■ WHAT THE TASK ASKS ■
Write out all records as given; omit images.

++++++++++++++++++++

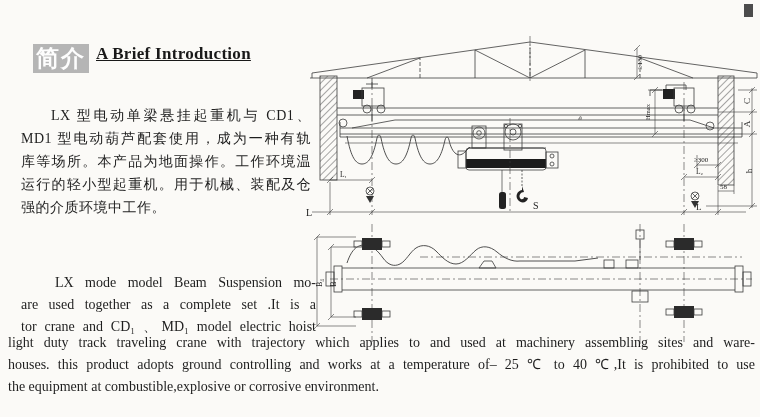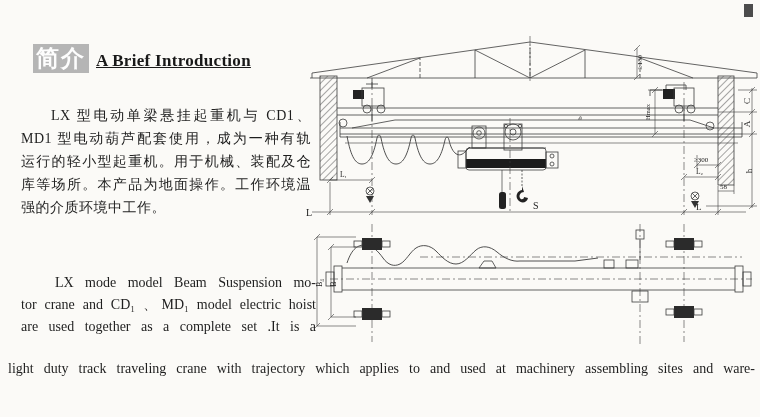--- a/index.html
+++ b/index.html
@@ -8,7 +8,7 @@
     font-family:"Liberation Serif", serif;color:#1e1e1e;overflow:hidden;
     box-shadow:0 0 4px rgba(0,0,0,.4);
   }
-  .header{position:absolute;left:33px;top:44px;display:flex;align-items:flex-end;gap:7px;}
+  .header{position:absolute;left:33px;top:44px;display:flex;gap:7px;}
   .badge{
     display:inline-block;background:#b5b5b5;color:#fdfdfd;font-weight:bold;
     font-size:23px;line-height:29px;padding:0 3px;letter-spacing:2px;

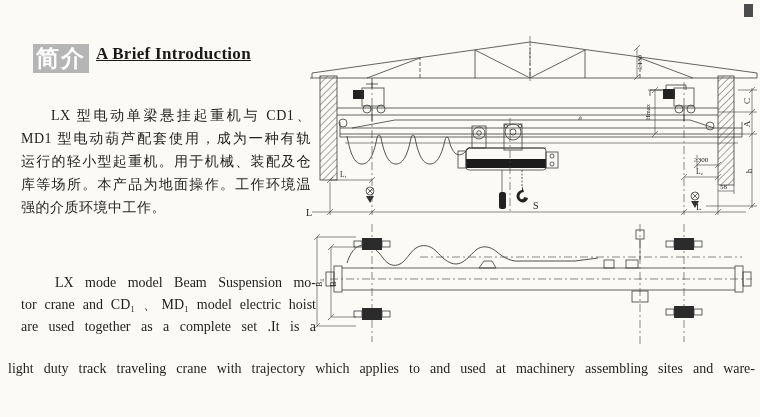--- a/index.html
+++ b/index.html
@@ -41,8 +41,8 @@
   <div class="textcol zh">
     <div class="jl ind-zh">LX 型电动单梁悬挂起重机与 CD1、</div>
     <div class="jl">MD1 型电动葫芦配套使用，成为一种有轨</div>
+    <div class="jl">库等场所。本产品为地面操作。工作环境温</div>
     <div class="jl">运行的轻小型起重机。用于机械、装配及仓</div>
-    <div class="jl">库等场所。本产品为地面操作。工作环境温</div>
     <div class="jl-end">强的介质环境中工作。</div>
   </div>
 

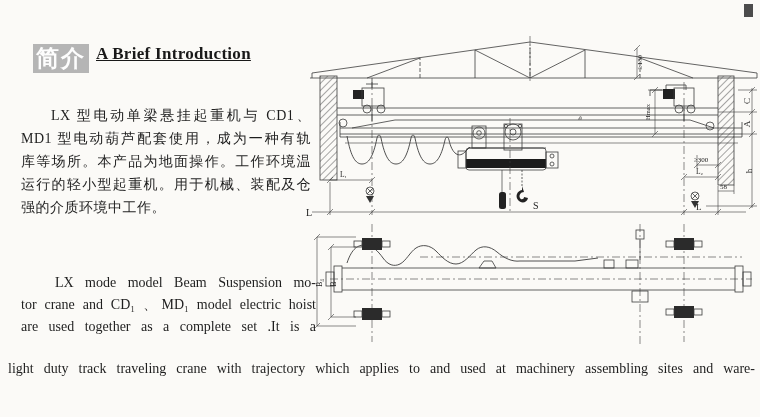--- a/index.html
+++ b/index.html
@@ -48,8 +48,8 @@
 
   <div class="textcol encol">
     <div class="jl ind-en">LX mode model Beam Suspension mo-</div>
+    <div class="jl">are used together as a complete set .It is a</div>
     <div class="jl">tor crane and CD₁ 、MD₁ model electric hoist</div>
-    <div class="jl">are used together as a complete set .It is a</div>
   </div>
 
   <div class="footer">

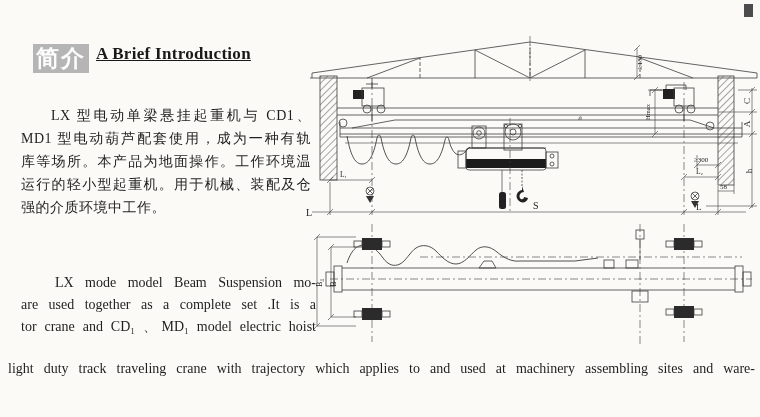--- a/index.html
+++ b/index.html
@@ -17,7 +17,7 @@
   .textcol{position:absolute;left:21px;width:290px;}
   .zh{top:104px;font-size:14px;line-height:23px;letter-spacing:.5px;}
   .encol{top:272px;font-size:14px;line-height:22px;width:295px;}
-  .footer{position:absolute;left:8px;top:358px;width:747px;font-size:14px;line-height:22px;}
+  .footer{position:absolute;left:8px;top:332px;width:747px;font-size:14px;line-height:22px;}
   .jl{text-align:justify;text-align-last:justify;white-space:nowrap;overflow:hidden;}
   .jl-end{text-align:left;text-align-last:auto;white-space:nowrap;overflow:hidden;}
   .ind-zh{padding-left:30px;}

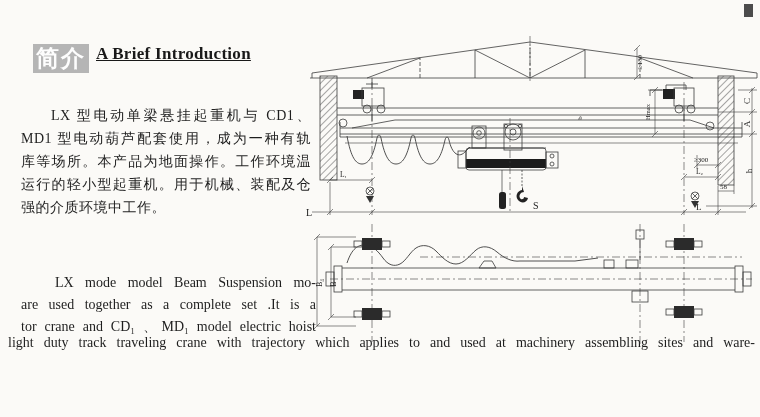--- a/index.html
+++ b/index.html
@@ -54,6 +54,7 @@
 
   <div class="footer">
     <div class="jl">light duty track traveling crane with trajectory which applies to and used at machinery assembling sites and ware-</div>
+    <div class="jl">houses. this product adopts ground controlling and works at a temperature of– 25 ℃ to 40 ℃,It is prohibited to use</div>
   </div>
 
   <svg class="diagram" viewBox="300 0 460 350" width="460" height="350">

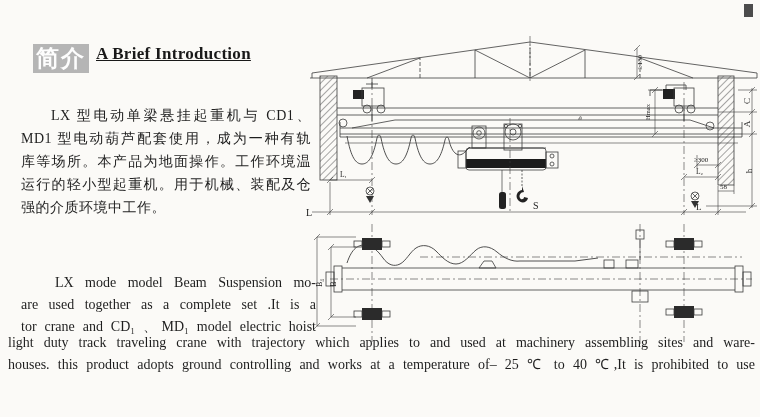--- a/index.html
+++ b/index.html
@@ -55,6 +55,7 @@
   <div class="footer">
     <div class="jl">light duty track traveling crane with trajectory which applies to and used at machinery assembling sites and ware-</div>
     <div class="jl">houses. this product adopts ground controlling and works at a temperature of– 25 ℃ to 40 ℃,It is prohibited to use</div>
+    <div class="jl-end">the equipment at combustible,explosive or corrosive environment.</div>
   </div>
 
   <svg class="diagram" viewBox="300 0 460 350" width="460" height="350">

++++++++++++++++++++

■ OUTPUT OF THE EXERCISE ■
--- a/index.html
+++ b/index.html
@@ -8,7 +8,7 @@
     font-family:"Liberation Serif", serif;color:#1e1e1e;overflow:hidden;
     box-shadow:0 0 4px rgba(0,0,0,.4);
   }
-  .header{position:absolute;left:33px;top:44px;display:flex;align-items:flex-end;gap:7px;}
+  .header{position:absolute;left:33px;top:44px;display:flex;gap:7px;}
   .badge{
     display:inline-block;background:#b5b5b5;color:#fdfdfd;font-weight:bold;
     font-size:23px;line-height:29px;padding:0 3px;letter-spacing:2px;

--- a/index.html
+++ b/index.html
@@ -41,8 +41,8 @@
   <div class="textcol zh">
     <div class="jl ind-zh">LX 型电动单梁悬挂起重机与 CD1、</div>
     <div class="jl">MD1 型电动葫芦配套使用，成为一种有轨</div>
+    <div class="jl">库等场所。本产品为地面操作。工作环境温</div>
     <div class="jl">运行的轻小型起重机。用于机械、装配及仓</div>
-    <div class="jl">库等场所。本产品为地面操作。工作环境温</div>
     <div class="jl-end">强的介质环境中工作。</div>
   </div>
 

--- a/index.html
+++ b/index.html
@@ -48,8 +48,8 @@
 
   <div class="textcol encol">
     <div class="jl ind-en">LX mode model Beam Suspension mo-</div>
+    <div class="jl">are used together as a complete set .It is a</div>
     <div class="jl">tor crane and CD₁ 、MD₁ model electric hoist</div>
-    <div class="jl">are used together as a complete set .It is a</div>
   </div>
 
   <div class="footer">

--- a/index.html
+++ b/index.html
@@ -17,7 +17,7 @@
   .textcol{position:absolute;left:21px;width:290px;}
   .zh{top:104px;font-size:14px;line-height:23px;letter-spacing:.5px;}
   .encol{top:272px;font-size:14px;line-height:22px;width:295px;}
-  .footer{position:absolute;left:8px;top:358px;width:747px;font-size:14px;line-height:22px;}
+  .footer{position:absolute;left:8px;top:332px;width:747px;font-size:14px;line-height:22px;}
   .jl{text-align:justify;text-align-last:justify;white-space:nowrap;overflow:hidden;}
   .jl-end{text-align:left;text-align-last:auto;white-space:nowrap;overflow:hidden;}
   .ind-zh{padding-left:30px;}

--- a/index.html
+++ b/index.html
@@ -54,6 +54,7 @@
 
   <div class="footer">
     <div class="jl">light duty track traveling crane with trajectory which applies to and used at machinery assembling sites and ware-</div>
+    <div class="jl">houses. this product adopts ground controlling and works at a temperature of– 25 ℃ to 40 ℃,It is prohibited to use</div>
   </div>
 
   <svg class="diagram" viewBox="300 0 460 350" width="460" height="350">

--- a/index.html
+++ b/index.html
@@ -55,6 +55,7 @@
   <div class="footer">
     <div class="jl">light duty track traveling crane with trajectory which applies to and used at machinery assembling sites and ware-</div>
     <div class="jl">houses. this product adopts ground controlling and works at a temperature of– 25 ℃ to 40 ℃,It is prohibited to use</div>
+    <div class="jl-end">the equipment at combustible,explosive or corrosive environment.</div>
   </div>
 
   <svg class="diagram" viewBox="300 0 460 350" width="460" height="350">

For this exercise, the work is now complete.